Затем Мюррей спрашивает что-то еще о шинах, и Дамьян корректно отвечает.
Так они разговаривают о шинах не меньше получаса.
– У меня были «Мишлен» на «мерсе», – говорит Мюррей после долгой паузы. – Высшего качества.
Дамьян молча кивает, отпивает.
– Как думаешь, увидим мы сегодня Ханса-Питера? – спрашивает Мюррей.
Дамьян молча пожимает плечами.
– Ты не знаешь, где он?
Дамьян, поднимая бокал с пивом, качает головой.
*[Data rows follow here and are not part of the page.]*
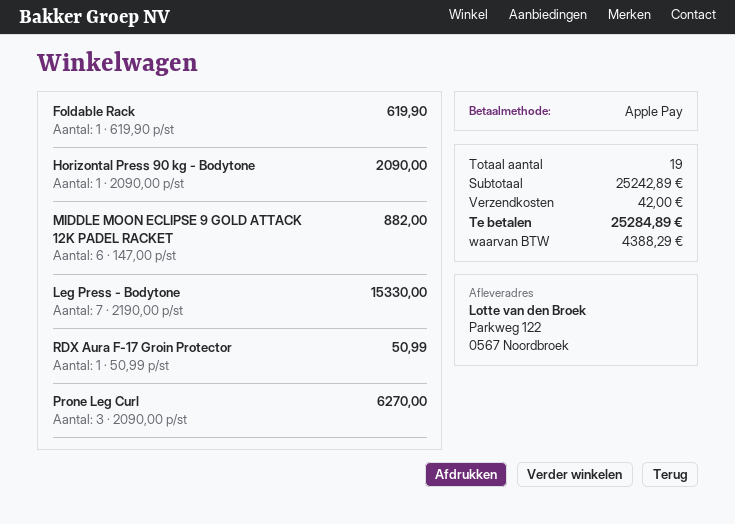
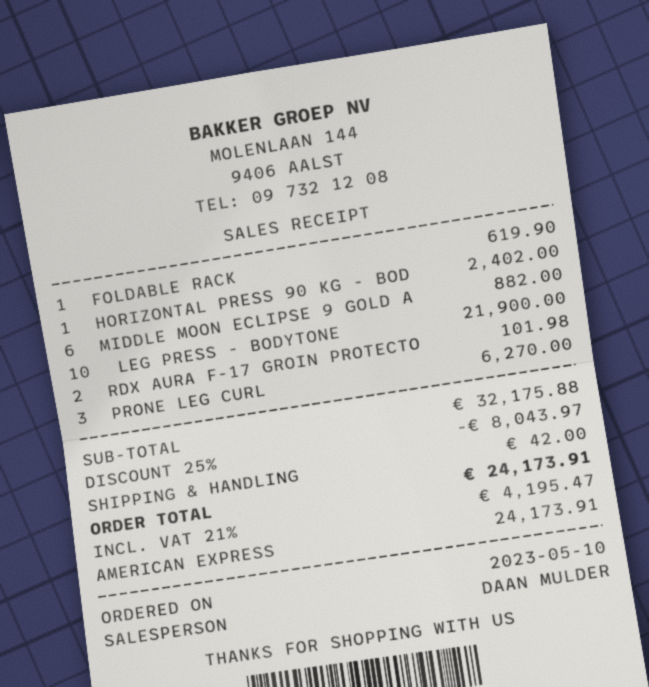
payment method: Apple Pay -> American Express
Horizontal Press 90 kg - Bodytone: 1 for 2090.00 -> 1 for 2402.00
Leg Press - Bodytone: 7 for 15330.00 -> 10 for 21900.00
RDX Aura F-17 Groin Protector: 1 for 50.99 -> 2 for 101.98
subtotal: 25242.89 -> 32175.88
discount: none -> 25% = 8043.97
tax: 4388.29 -> 4195.47
total: 25284.89 -> 24173.91

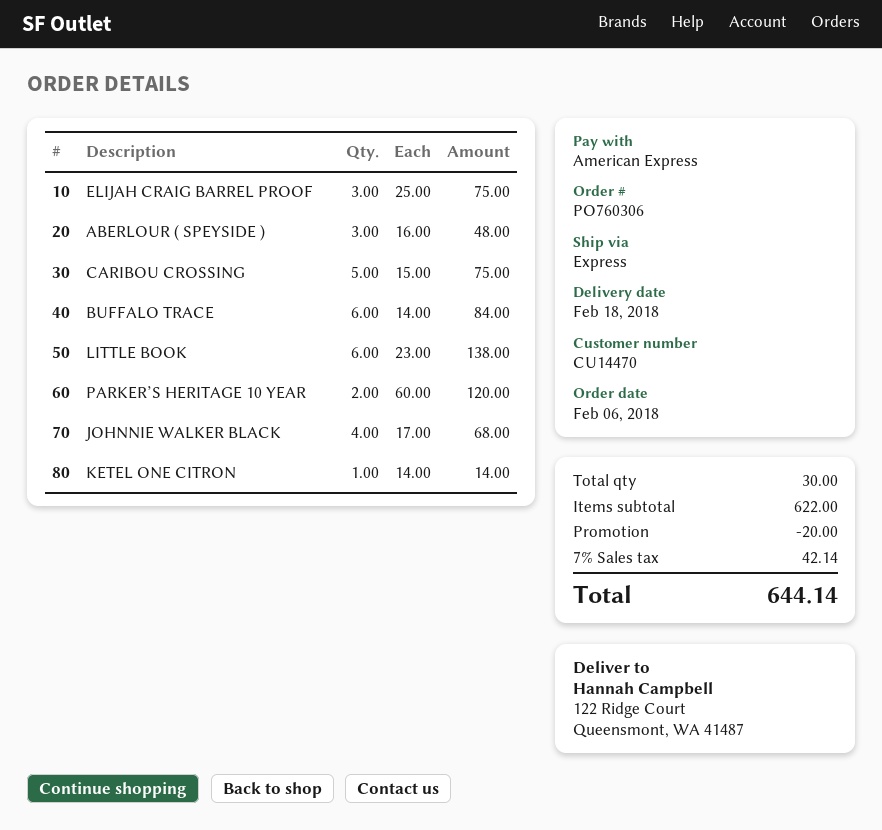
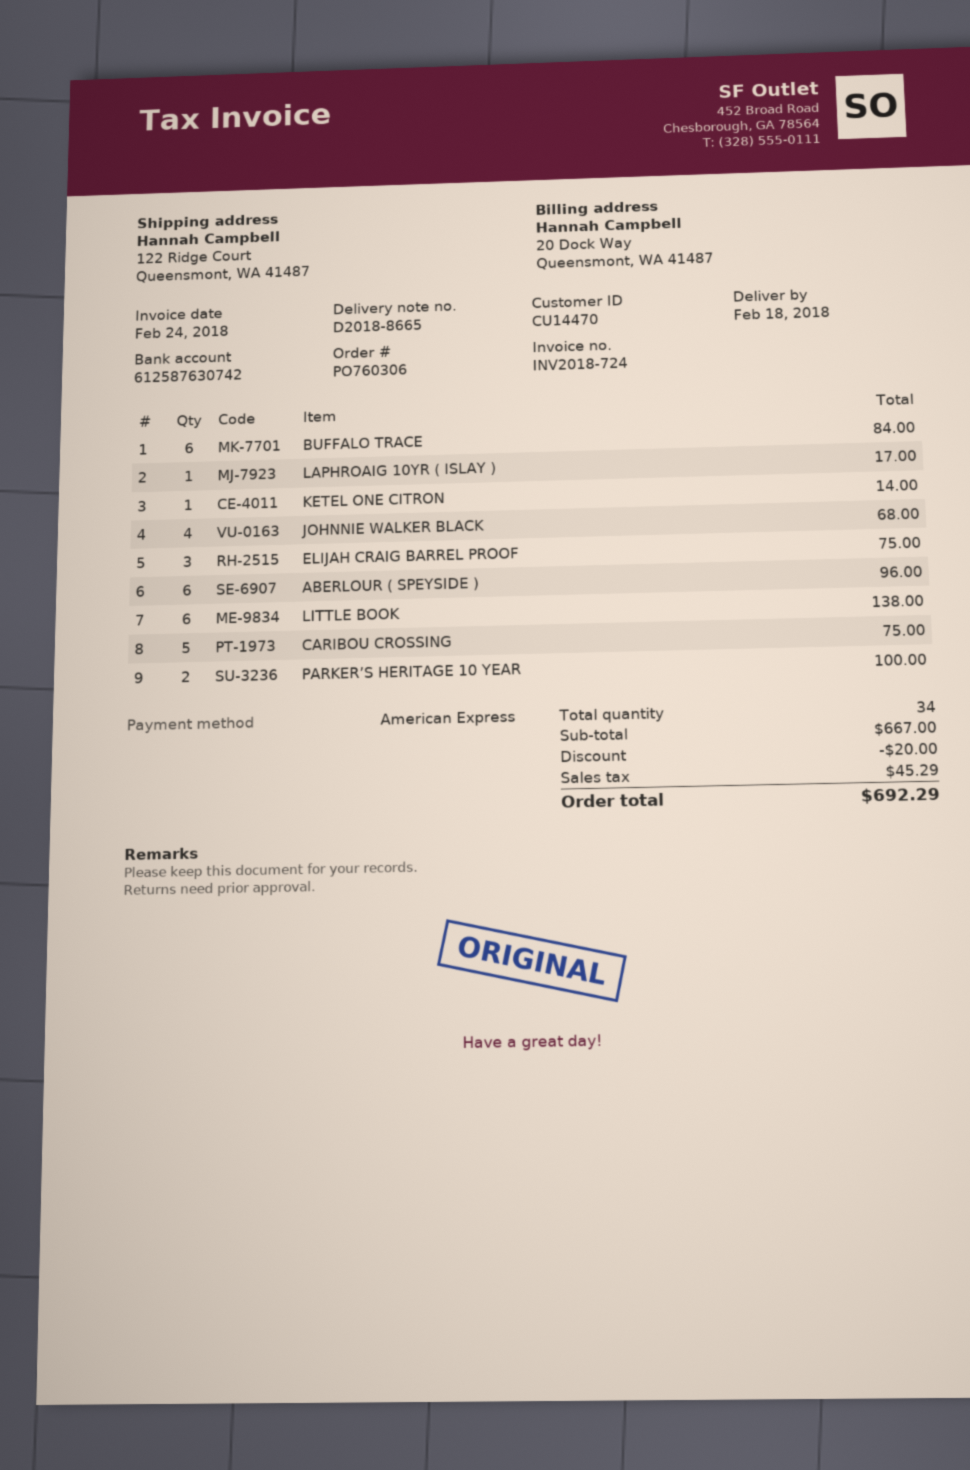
ABERLOUR ( SPEYSIDE ): 3 for 48.00 -> 6 for 96.00
PARKER’S HERITAGE 10 YEAR: 2 for 120.00 -> 2 for 100.00
LAPHROAIG 10YR ( ISLAY ): none -> 1 for 17.00
total quantity: 30 -> 34
subtotal: 622.00 -> 667.00
tax: 42.14 -> 45.29
total: 644.14 -> 692.29

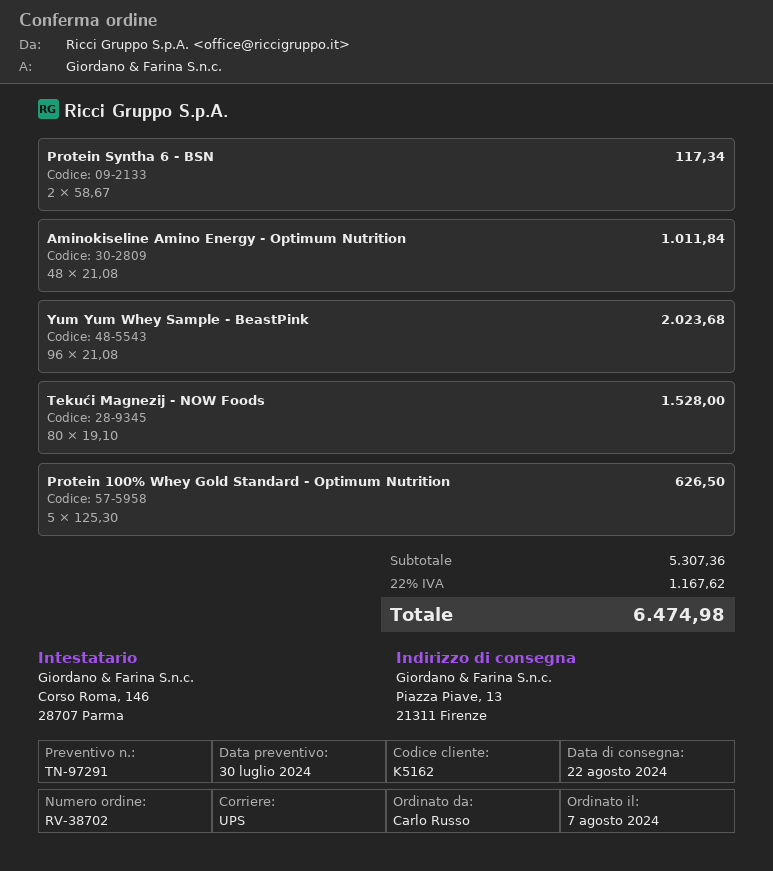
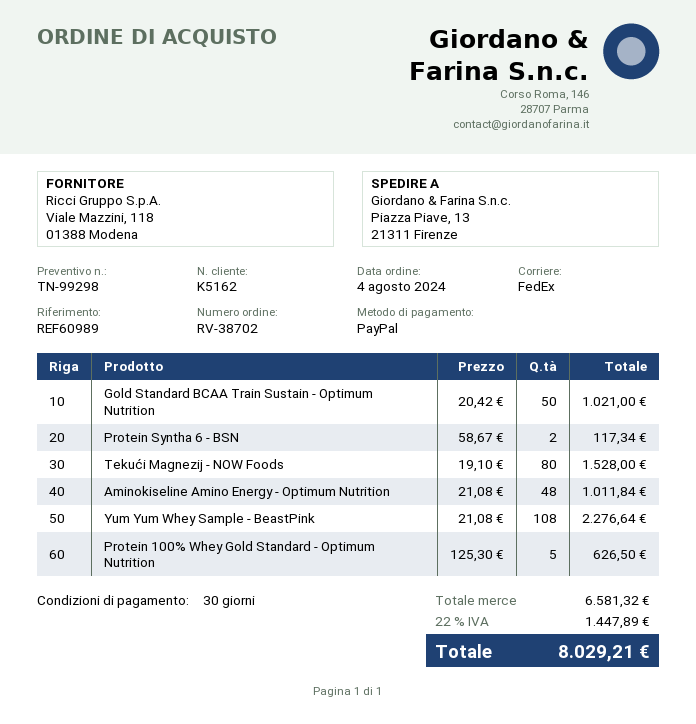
quote number: TN-97291 -> TN-99298
order date: 2024-08-07 -> 2024-08-04
shipping method: UPS -> FedEx
Yum Yum Whey Sample - BeastPink: 96 x 21.08 = 2023.68 -> 108 x 21.08 = 2276.64
Gold Standard BCAA Train Sustain - Optimum Nutrition: none -> 50 x 20.42 = 1021.00
subtotal: 5307.36 -> 6581.32
tax: 22% = 1167.62 -> 22% = 1447.89
total: 6474.98 -> 8029.21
Однако, как выяснится позже, он не был честен. Он представлял, где был Ханс-Питер. Ханс-Питер находился в квартире Марии, без одежды, и смотрел очередную серию «Игры престолов» в хорватском переводе на маленьком пузатом телике Марии.
Глава 3
Утром наступила осень. Температура за ночь опустилась на двадцать градусов. Мюррей, стоя у окна в трусах и майке, ликует. Он воображает, как бросит этот взвихренный осенний день, полный мокрых листьев, в лицо Хансу-Питеру со словами: «Ну, как тебе это? Не хочешь мороженки, а? Паразит паршивый». Он растягивает лицо в улыбке, но его вдруг колотит кашель, так что он отходит от окна, скрючившись, с разбухшими сосудами на потных висках, и пытается ругаться матерно:
– Еб… твою… ТАК!
В квартире повисает тишина, точно пыль. Эту мрачноватую двухкомнатную квартиру он подыскал при помощи Ханса-Питера примерно через месяц после прибытия в городок. Хозяин – мужчина средних лет, а раньше здесь жила до самой смерти его мать, так что почти вся ее мебель осталась на месте – громоздкая мебель темного дерева. Внизу, на первом этаже, Мюррей бродит среди картин и безделушек старой леди, ее педальной швейной машинки и влажного постельного белья. Он хотел найти полностью обставленную квартиру. Он пользуется ее старыми металлическими ножами и вилками, ее покрытыми пятнами тарелками. А на стенах висят фотографии цвета сепии, в рамках, с какими-то людьми в старомодных костюмах, с лицами замогильного цвета.